• **AIM OF THE EXERCISE**
Your copy of the entries must be exact, and it must not include the pictures.

• **DATA RECORDS**
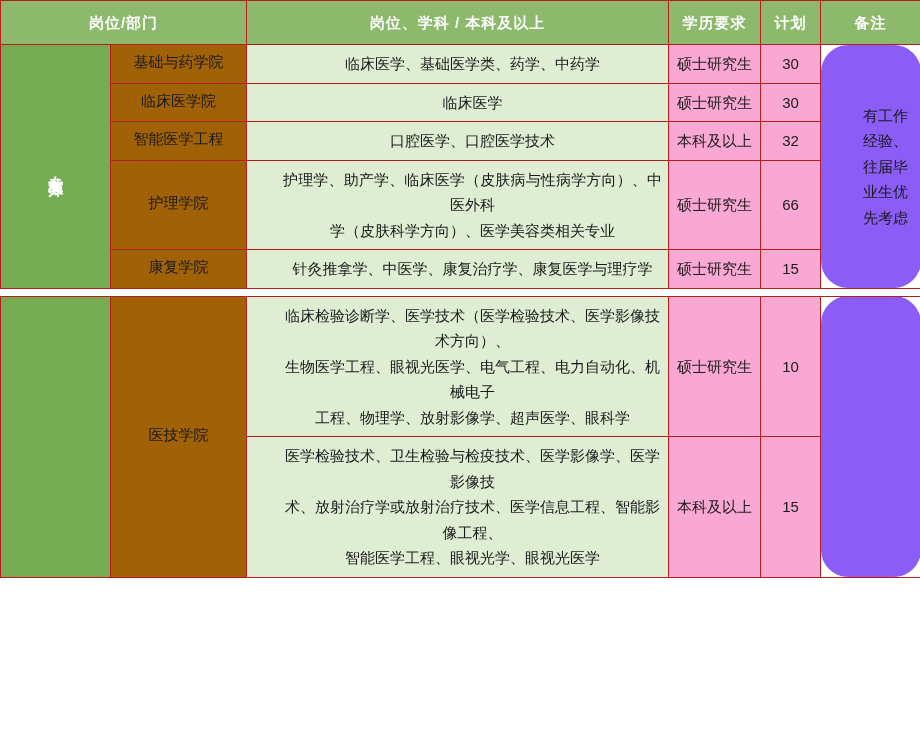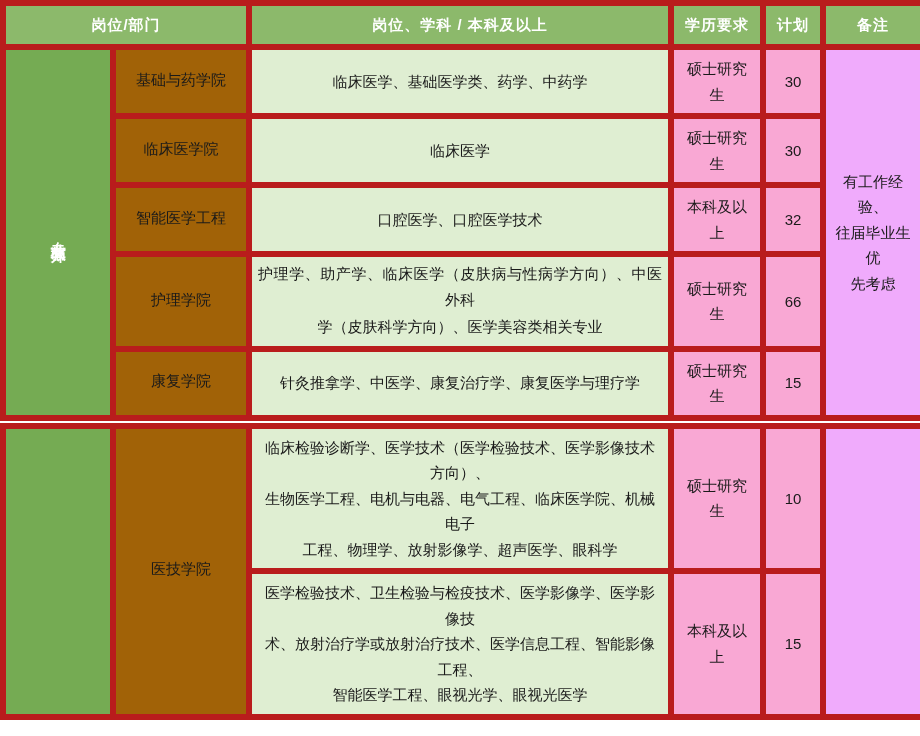"岗位/部门" table.recruit td, table.recruit th { border: 6px solid #b91c1c -> 1px solid #b91c1c }
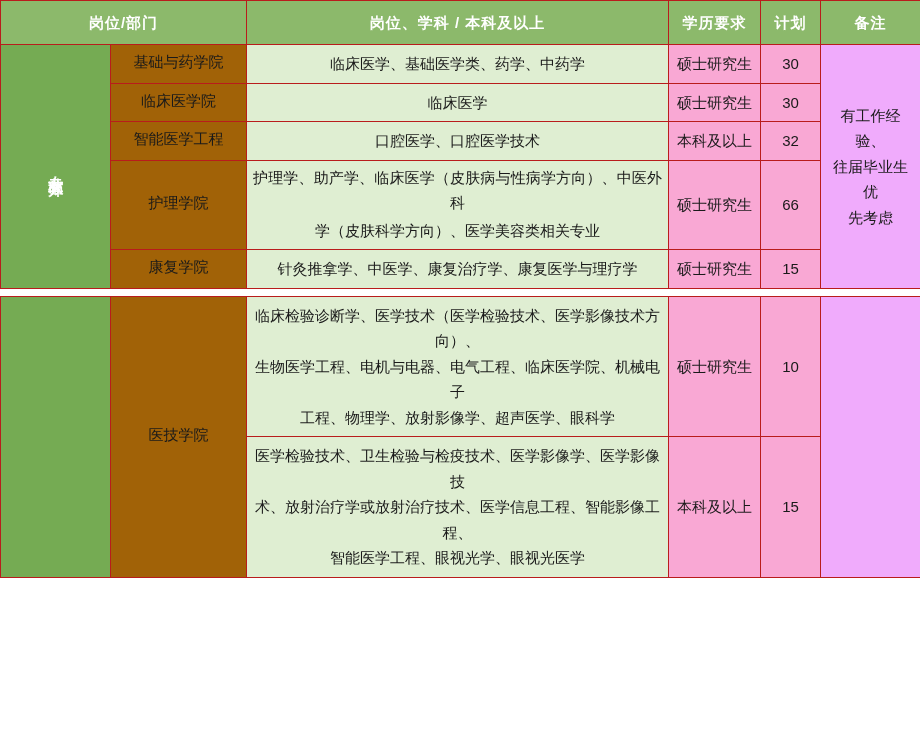"临床医学、基础医学类、药学、中药学" .reqline { margin-left: none -> 30px }
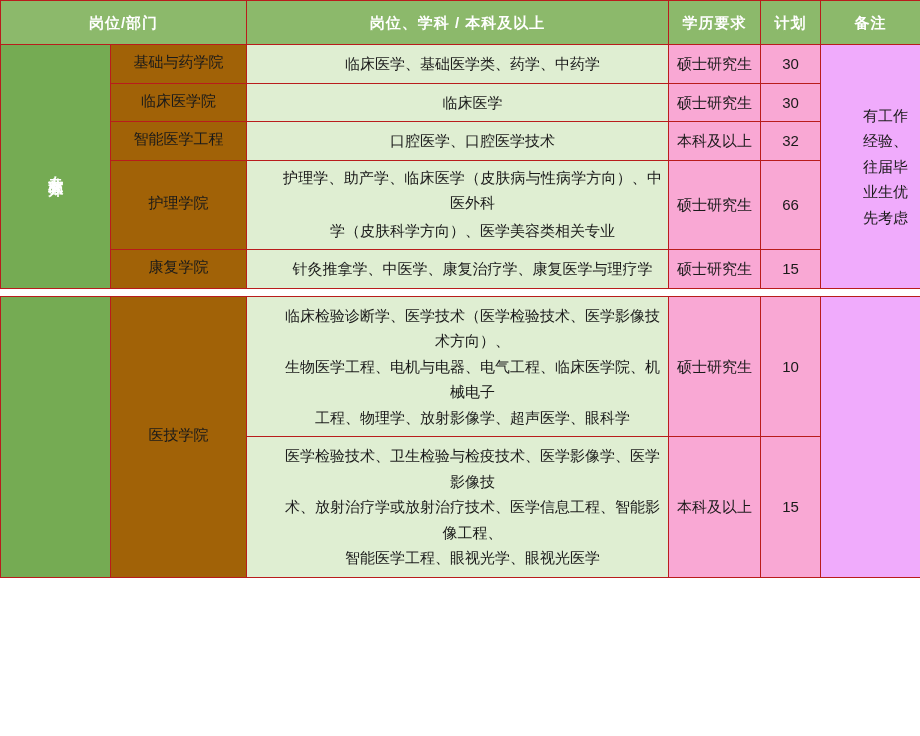"有工作经验、" td.notecell { background: #f0abfc -> #8b5cf6; border-radius: none -> 27px }
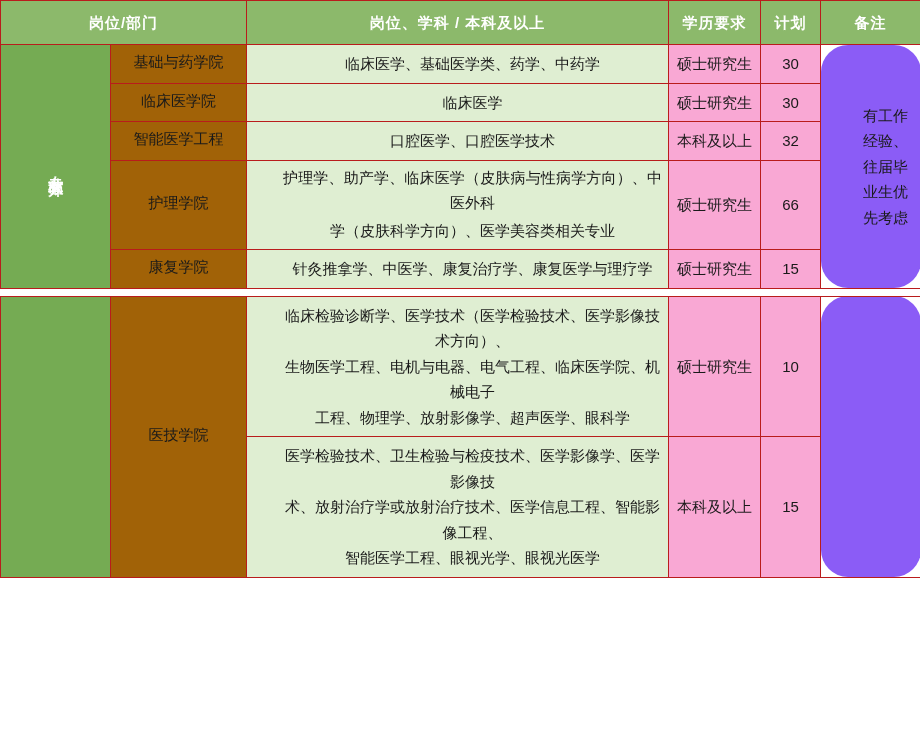"护理学、助产学、临床医学（皮肤病与性病学方向）、中医外科" .reqline.justify { font-family: Liberation Mono, monospace -> none }
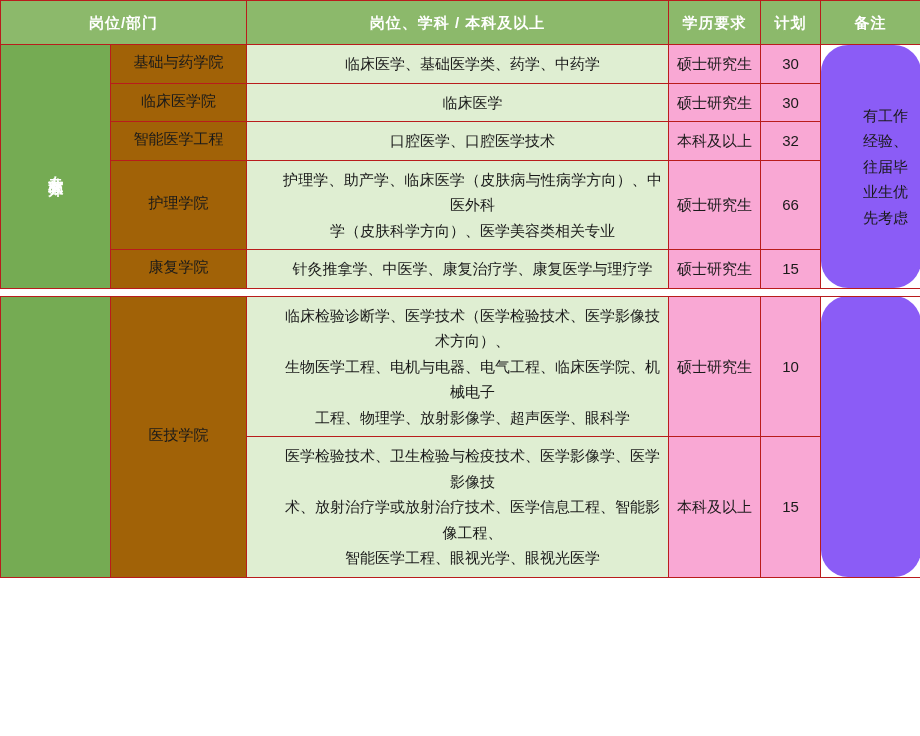"生物医学工程、电机与电器、电气工程、临床医学院、机械电子" span.reqline { text: 电机与电器、电气工程、临床医学院 -> 眼视光医学、电气工程、电力自动化 }
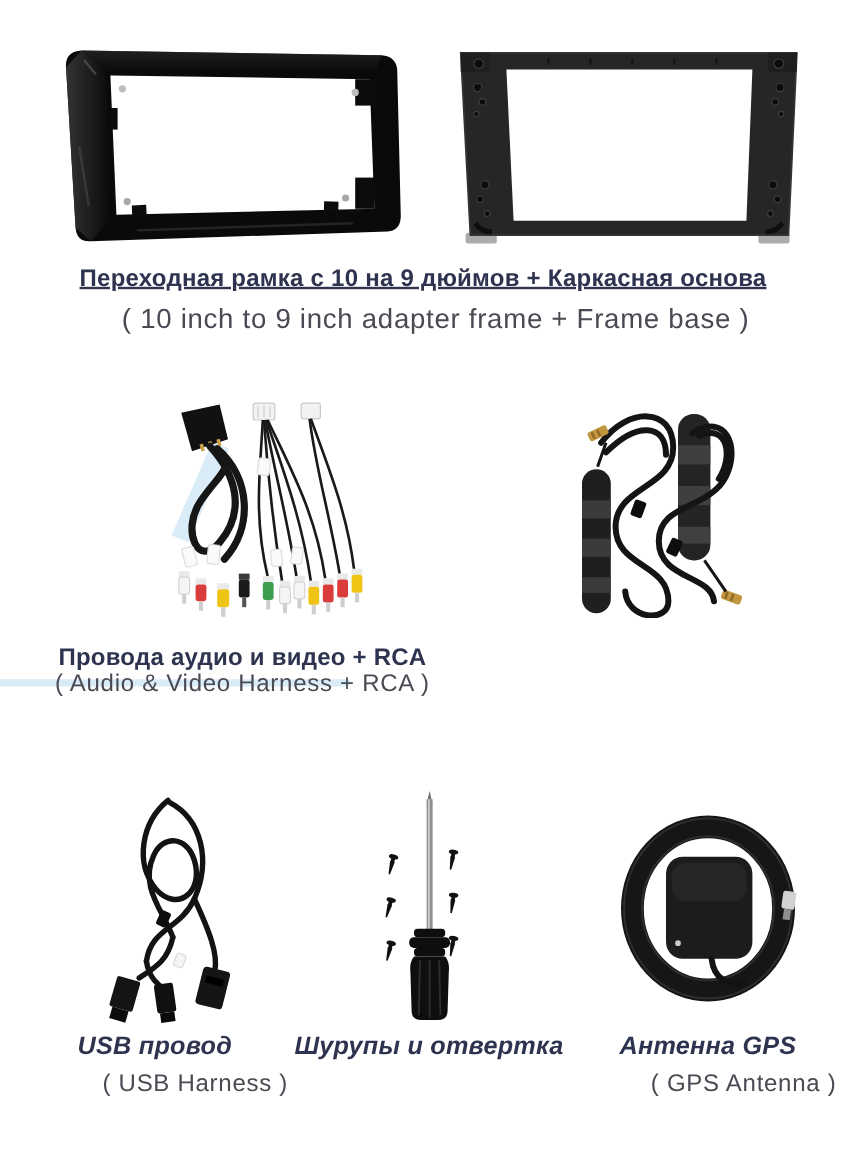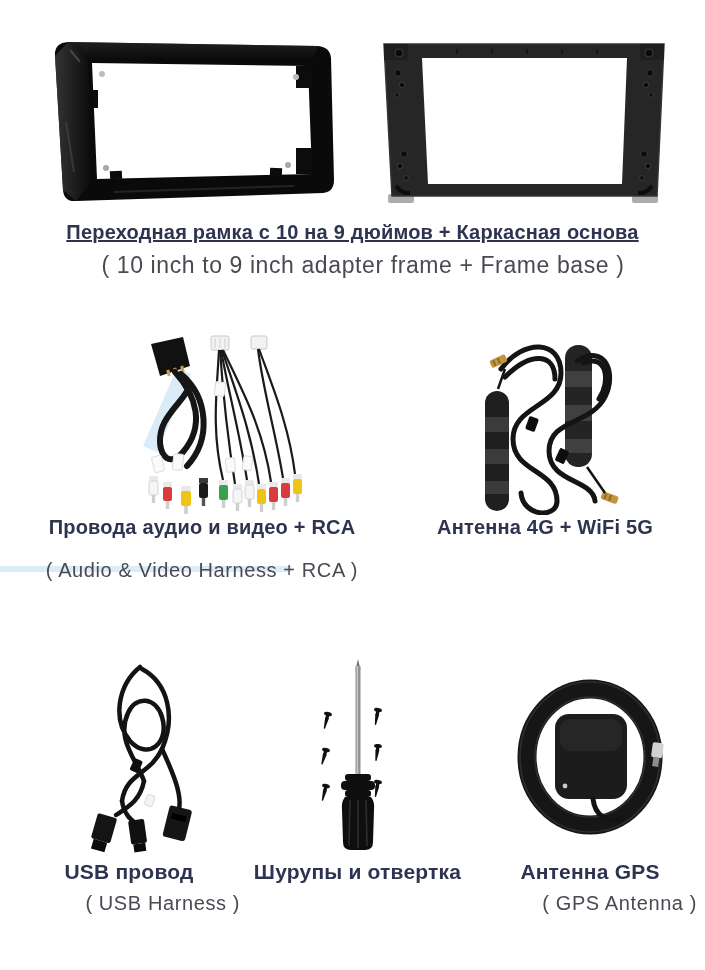"Провода аудио и видео +" .r2-bold { top: 516px -> 537px }
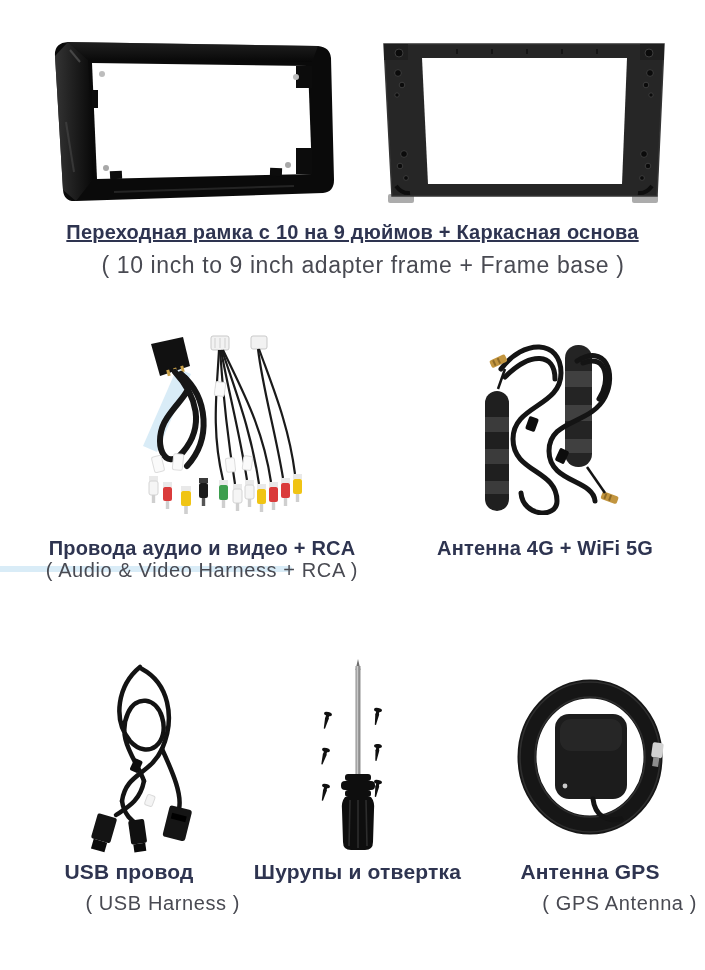"Антенна 4G + WiFi 5G" div.cap { html: <div>Антенна 4G + WiFi 5G</div> -> none }
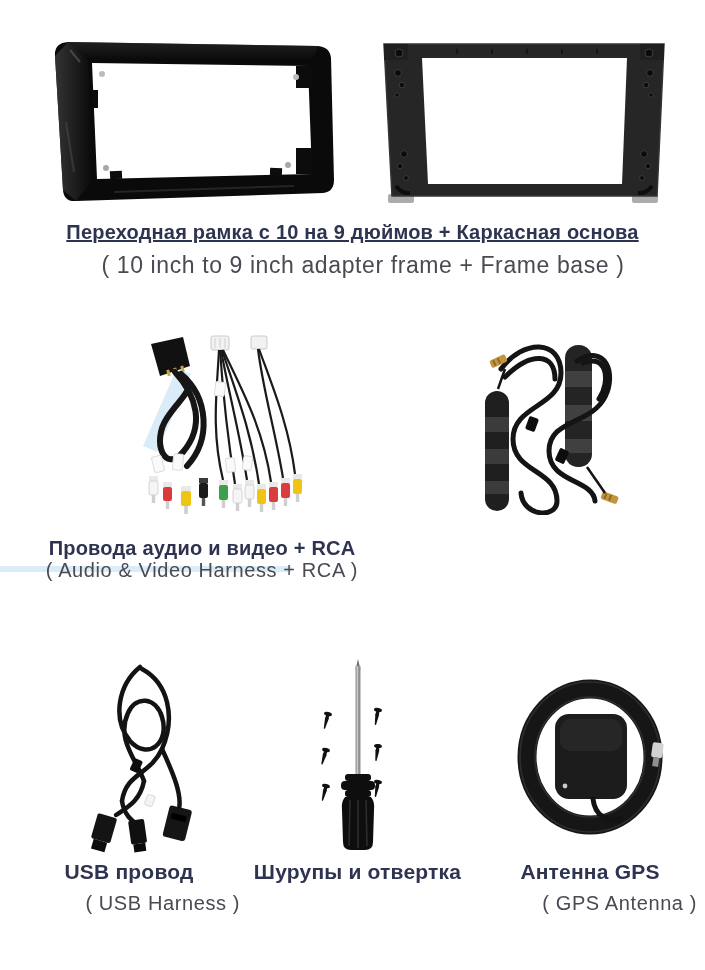"USB провод" .r3-bold { font-style: none -> italic }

• **EXPECTED ANSWER**
"岗位/部门" table.recruit td, table.recruit th { border: 6px solid #b91c1c -> 1px solid #b91c1c }
"临床医学、基础医学类、药学、中药学" .reqline { margin-left: none -> 30px }
"有工作经验、" td.notecell { background: #f0abfc -> #8b5cf6; border-radius: none -> 27px }
"护理学、助产学、临床医学（皮肤病与性病学方向）、中医外科" .reqline.justify { font-family: Liberation Mono, monospace -> none }
"生物医学工程、电机与电器、电气工程、临床医学院、机械电子" span.reqline { text: 电机与电器、电气工程、临床医学院 -> 眼视光医学、电气工程、电力自动化 }
"Провода аудио и видео +" .r2-bold { top: 516px -> 537px }
"Антенна 4G + WiFi 5G" div.cap { html: <div>Антенна 4G + WiFi 5G</div> -> none }
"USB провод" .r3-bold { font-style: none -> italic }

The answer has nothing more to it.